Le déficit de la balance commerciale énergétique de la Tunisie continue de se creuser. Selon un bulletin de l’Observatoire national de l’énergie et des mines (Onem), relayé par la presse locale, il a atteint 5,7 milliards de dinars (environ 1,9 milliard de dollars) à fin mai 2026, en hausse de 32% sur un an, redevance de transit du gaz algérien comprise.
Des exportations et des importations en forte hausse
Sur les cinq premiers mois de l’année, les exportations tunisiennes de produits énergétiques ont progressé de 32% en valeur, une hausse toutefois neutralisée par une progression identique des importations. Le solde négatif du secteur reste ainsi la principale composante du déficit commercial global du pays, un poste que les autorités surveillent de près dans le cadre du pilotage de la balance des paiements.
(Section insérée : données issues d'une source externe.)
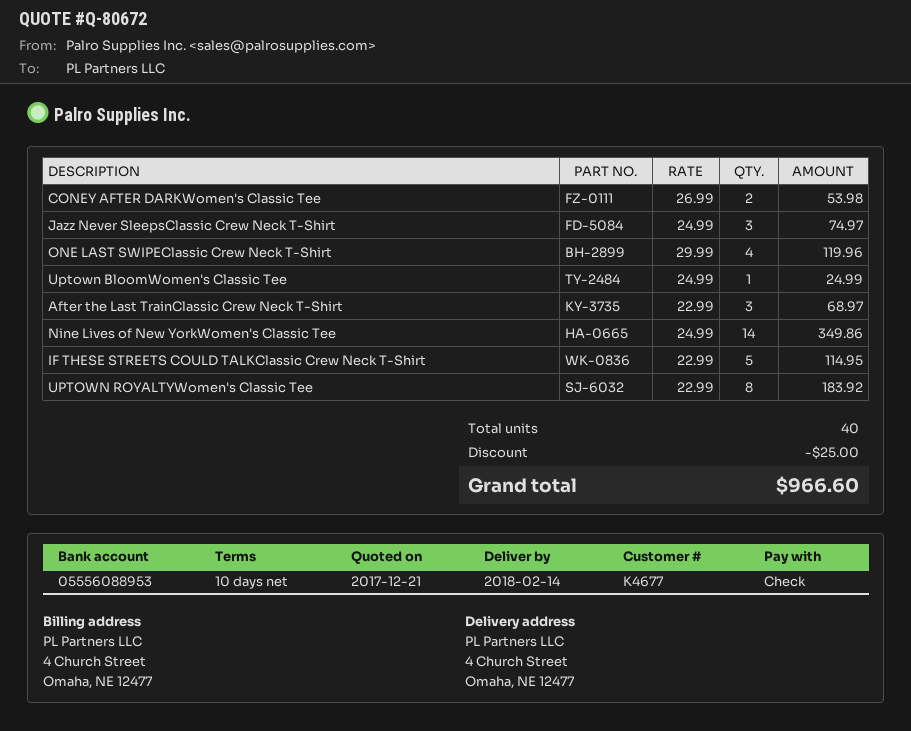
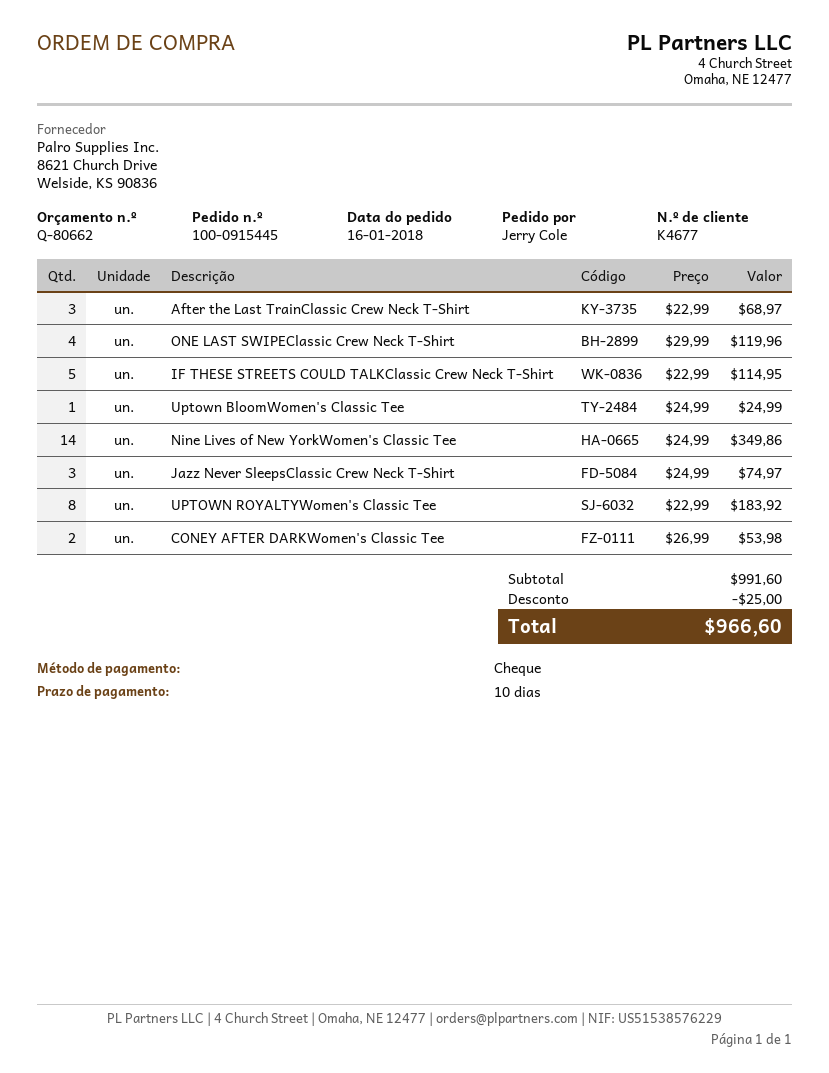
quote number: Q-80672 -> Q-80662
Trois variables au cœur de la facture énergétique
L’Onem identifie trois paramètres qui déterminent l’évolution des échanges commerciaux du secteur : le taux de change du dinar face au dollar, monnaie de référence pour les transactions énergétiques tunisiennes, les quantités échangées, et les cours mondiaux du pétrole brut. Sur la période, le dinar s’est apprécié de 3% face au dollar par rapport à la même époque en 2025, un mouvement qui a partiellement atténué la pression sur la facture libellée en devise locale.
Le Brent porté par les tensions irano-américaines
C’est surtout la flambée des cours du pétrole qui pèse sur la balance énergétique tunisienne. Le baril de Brent a gagné 43,3 dollars par rapport à fin mai 2025, une envolée que l’Onem attribue directement au conflit irano-américain. La Tunisie, importatrice nette d’hydrocarbures, est structurellement exposée à ce type de choc externe, qui se répercute mécaniquement sur le coût de ses approvisionnements.
Production nationale en recul, redevance gazière en baisse
Autre facteur défavorable : la production nationale de pétrole brut a reculé de 7% sur un an, à 489 kilotonnes à fin mai 2026, réduisant d’autant la capacité du pays à compenser localement la hausse des cours mondiaux. À l’inverse, la redevance perçue par la Tunisie sur le transit du gaz algérien vers l’Europe a diminué de 33% sur la période, un repli qui prive le pays d’une recette habituellement compensatrice, mais que l’Onem intègre bien dans son calcul du déficit global.
Cette dégradation de la balance énergétique intervient dans un contexte où la Tunisie cherche à accélérer sa transition vers les énergies renouvelables, notamment via des projets solaires soutenus par des bailleurs internationaux, afin de réduire à terme sa dépendance aux importations d’hydrocarbures.